Required action:
Only one stretch of the data below is wanted: the lines starting at the one with "html: none ->" and ending at the one with "width: 80px ->", both included, given again exactly.

##### Record excerpts

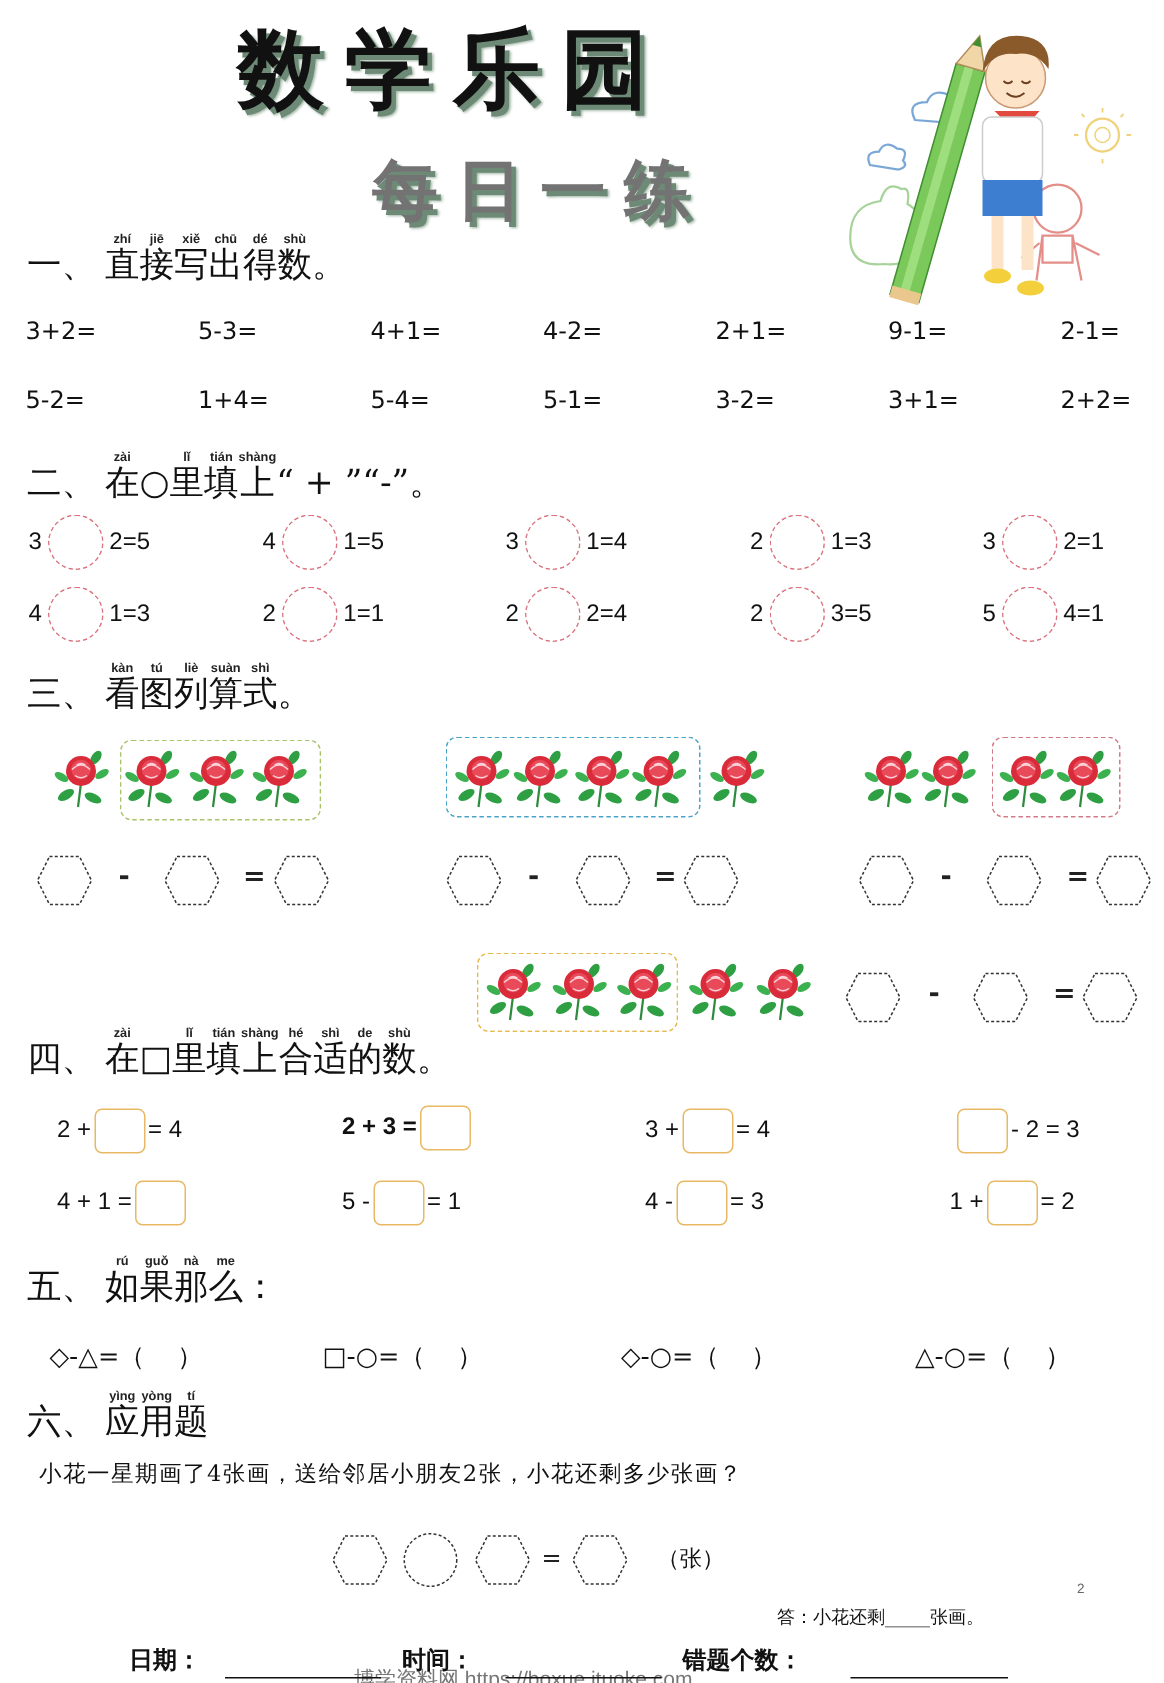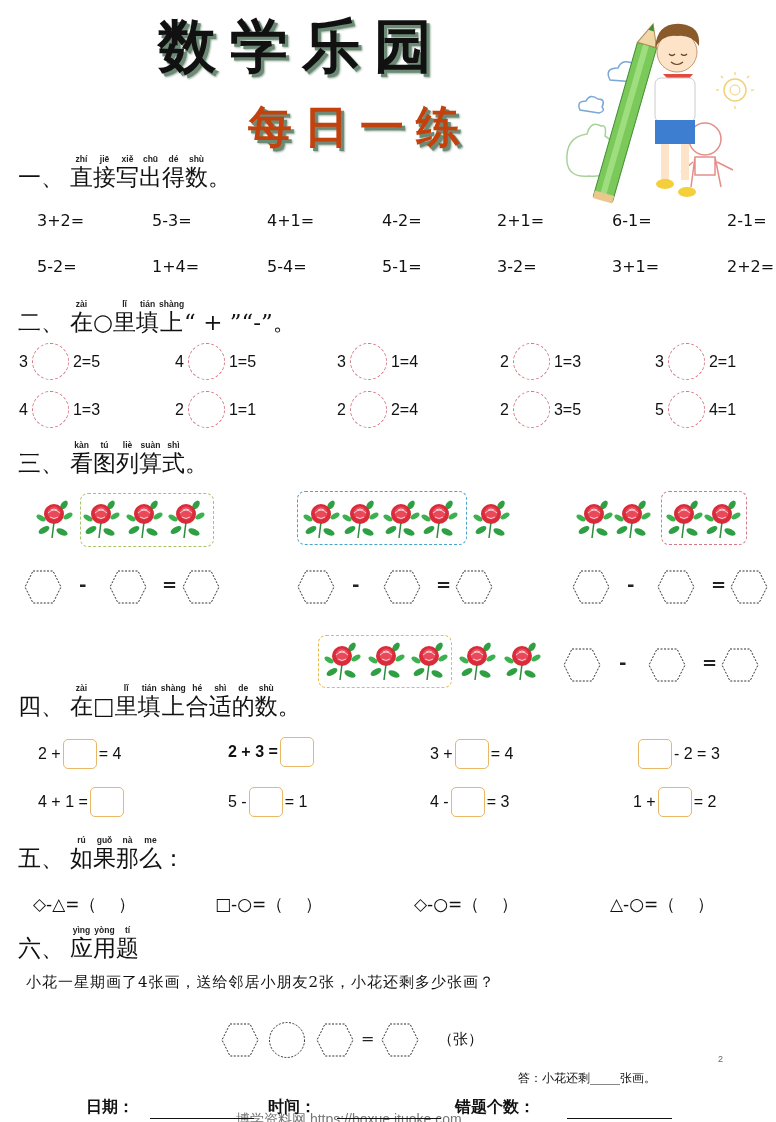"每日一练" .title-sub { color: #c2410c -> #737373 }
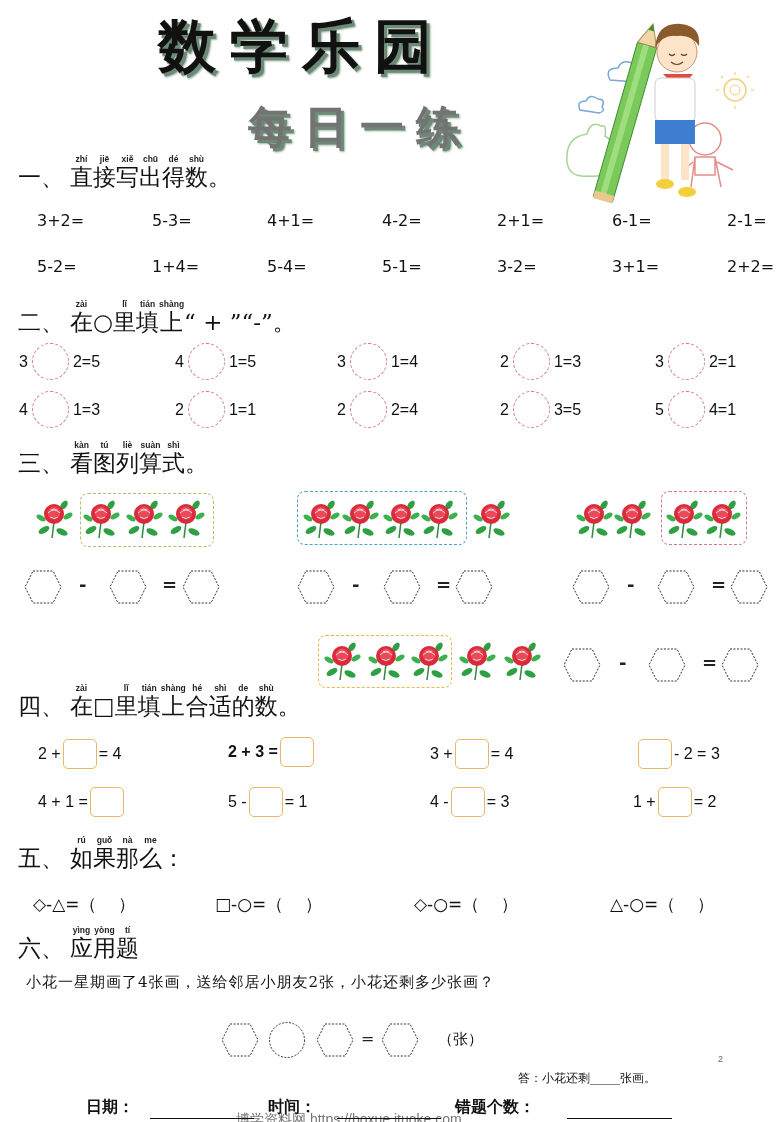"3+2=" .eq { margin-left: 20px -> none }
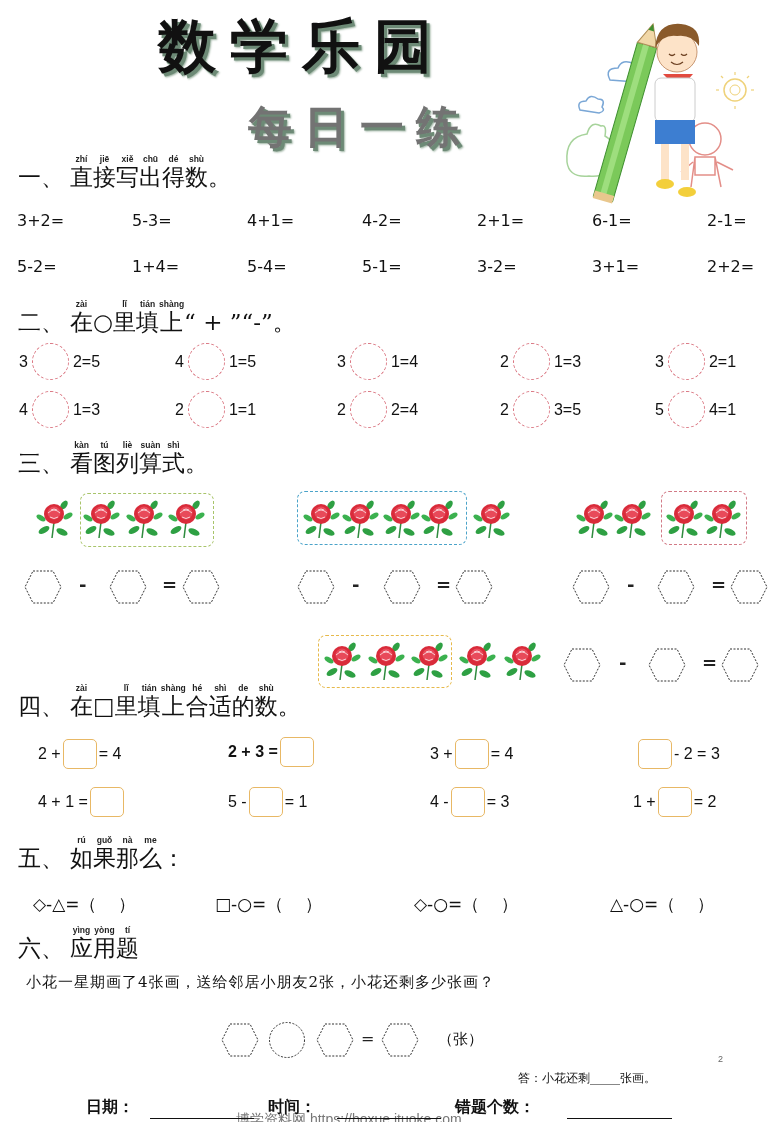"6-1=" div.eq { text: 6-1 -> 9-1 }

##########
##### Record excerpts

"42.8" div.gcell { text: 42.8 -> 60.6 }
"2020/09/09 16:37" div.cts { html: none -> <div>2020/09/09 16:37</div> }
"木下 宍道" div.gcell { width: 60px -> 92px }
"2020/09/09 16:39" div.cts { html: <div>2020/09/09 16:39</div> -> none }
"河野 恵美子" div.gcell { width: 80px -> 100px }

##########

Response area:
"2020/09/09 16:37" div.cts { html: none -> <div>2020/09/09 16:37</div> }
"木下 宍道" div.gcell { width: 60px -> 92px }
"2020/09/09 16:39" div.cts { html: <div>2020/09/09 16:39</div> -> none }
"河野 恵美子" div.gcell { width: 80px -> 100px }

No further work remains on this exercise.